When I Saw You
Annemarie Jacir’s second feature film When I Saw You weaves through several emotional strands but is ultimately a tale of love and bravery amid the harshest of climates. Set in Palestine during the aftermath of the Six Day War in 1967, it focuses on just two of the many thousands of Palestinian refugees who fled to Jordan after being forced to abandon their homes and families to stay alive.
We meet Ghaydaa and her 11-year-old son Tarek in a crowded refugee camp as they await the arrival of the husband and father they so long to see, packed on one of the trucks that lumber dustily into the camp. But it is a reunion that from the film’s opening moments we know will never materialise.

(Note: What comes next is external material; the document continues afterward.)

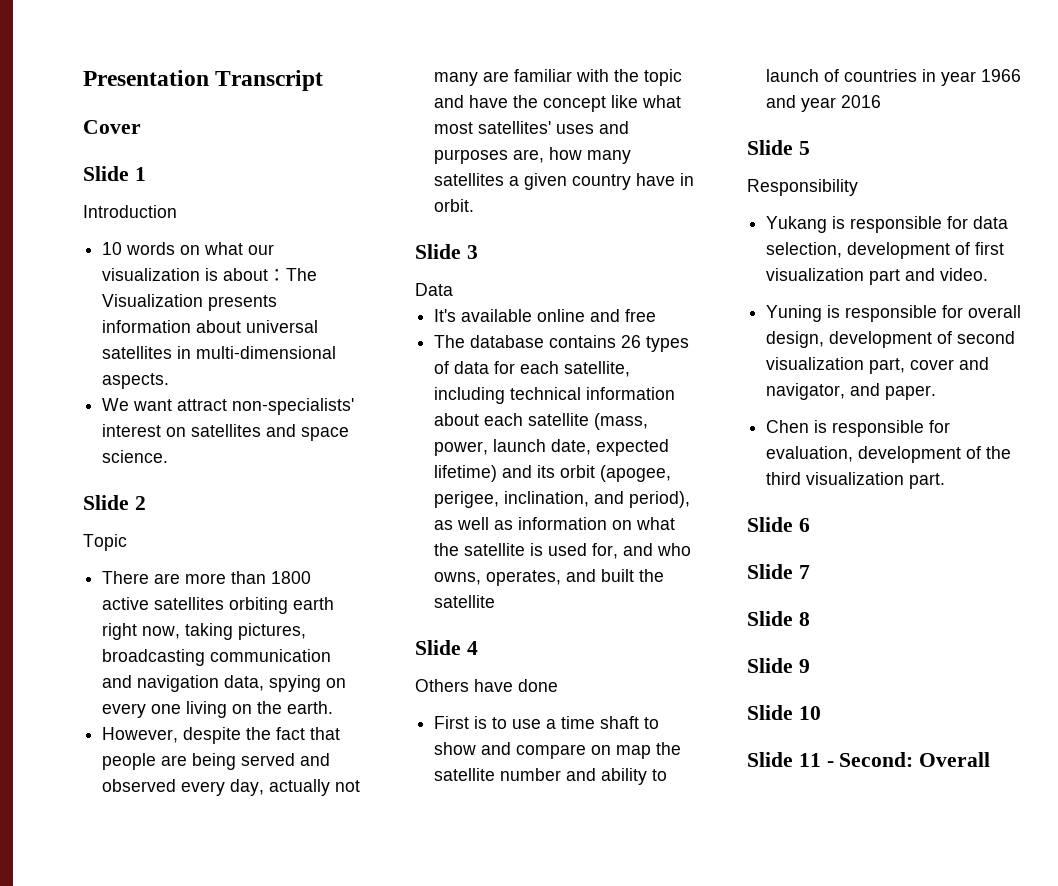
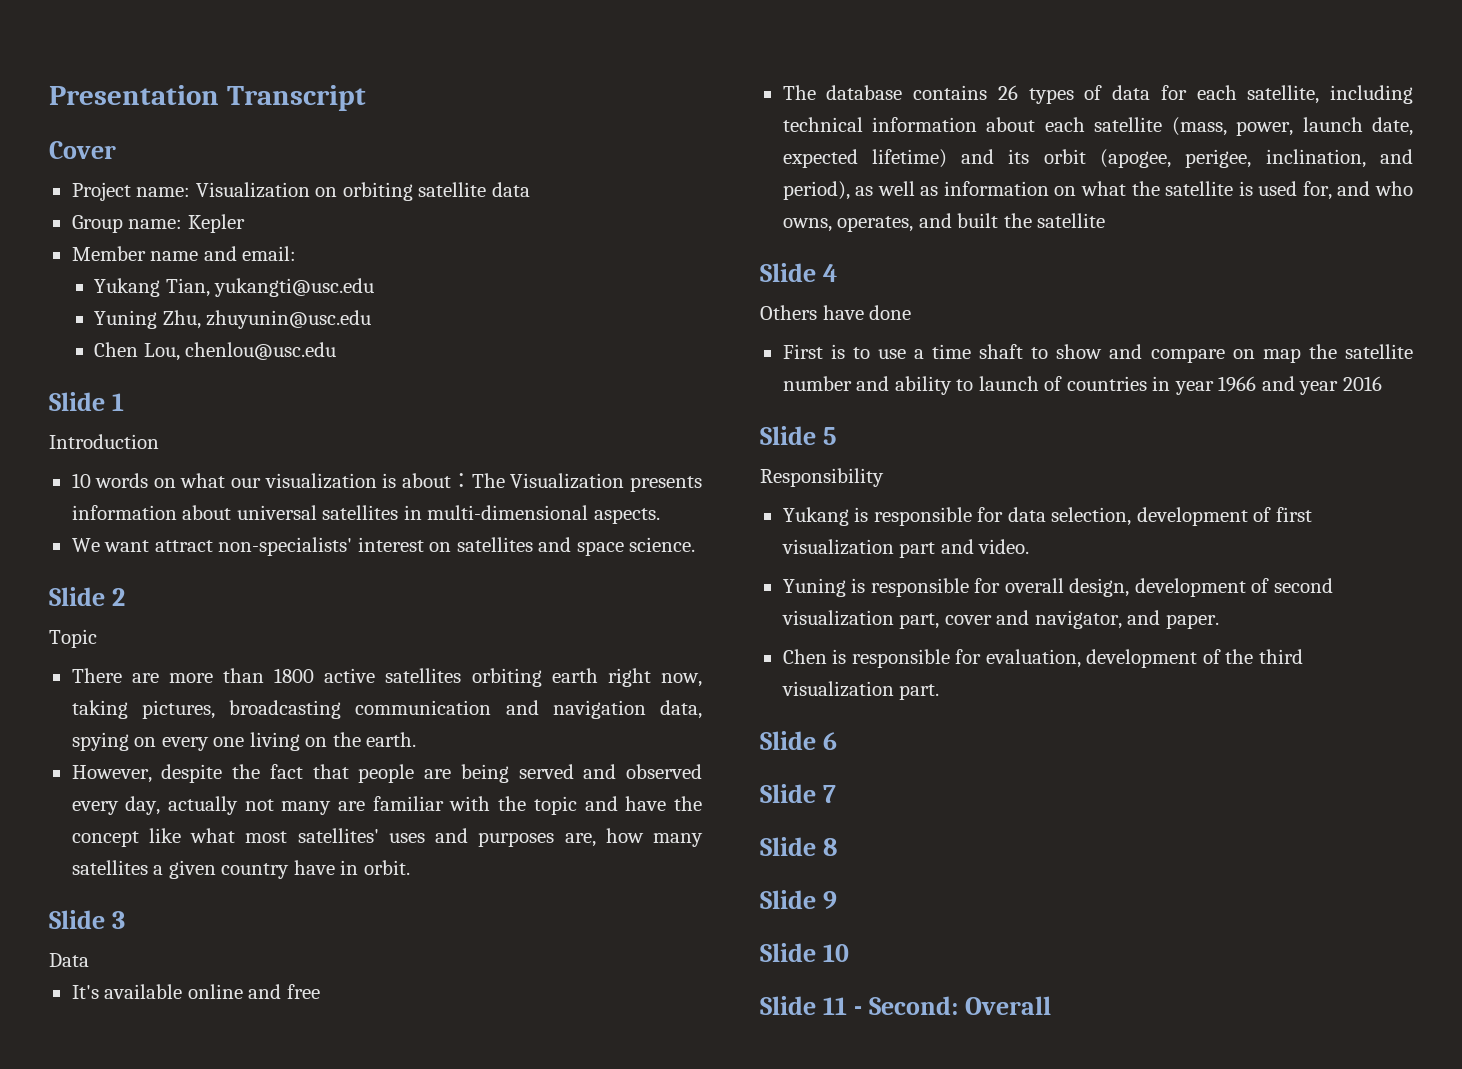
(141, 127) none -> [71,182,530,201] [71,214,245,233] [71,246,297,261] [94,278,375,297] [94,310,372,329] [94,342,337,361] // Project name: Visualization on orbiting satellite data // Group name: Kepler // Member name and email: // Yukang Tian, yukangti@usc.edu // Yuning Zhu, zhuyunin@usc.edu // Chen Lou, chenlou@usc.edu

Despite the overcrowding, evident from the snaking queues that wait patiently for food and facilities, Ghaydaa and Tarek live a lonely existence. Having resigned herself, like many others, to an indeterminate future in this rootless existence, Ghaydaa (Ruba Blal) is forced to be pragmatic, but there is a glimmer of a spark in her serious nature. Tarek, on the other hand, bears none of his mother’s worries on his own shoulders. Mischievous, inquisitive and aching for the life he once knew, he continually rebels against his mother’s protection and leaves the camp in search for his home and his father.
Finding himself in the company of a group of Palestinian revolutionary fighters who are training in the hills, he is taken under their wing. We know the kind of danger Tarek could find himself in, even if he doesn’t, and it is this blind trust that the boy has in his new-found friends that props up much of the film’s heartwarming humour.
Tarek is portrayed with a huge amount of charm by Mahmoud Asfa, himself a Palestinian refugee – this is his first acting role. His wide, twinkling eyes reveal an infectious spirit, that even when we want to shake him for his naivety we can’t help but root for.
While the film has a somewhat rose-tinted outlook, there are some poignant and striking scenes that use childish perspective to betray a chilling reality. Tarek spends his days painting and fashioning toys out of whatever he can find, but the signs he paints are revolutionary banners emblazoned with machine guns, while his toys are made from bullets.
The dwindling spark inside Ghaydaa soon flickers brighter as her son’s way of thinking drags them into ever more precarious situations. When I Saw You keeps its cards close to its chest until the final moments, and as a result sustains a momentum that teeters between safety and danger, and between love and war.
Georgia Snow
When I Saw You will be released nationwide on 6th June 2014.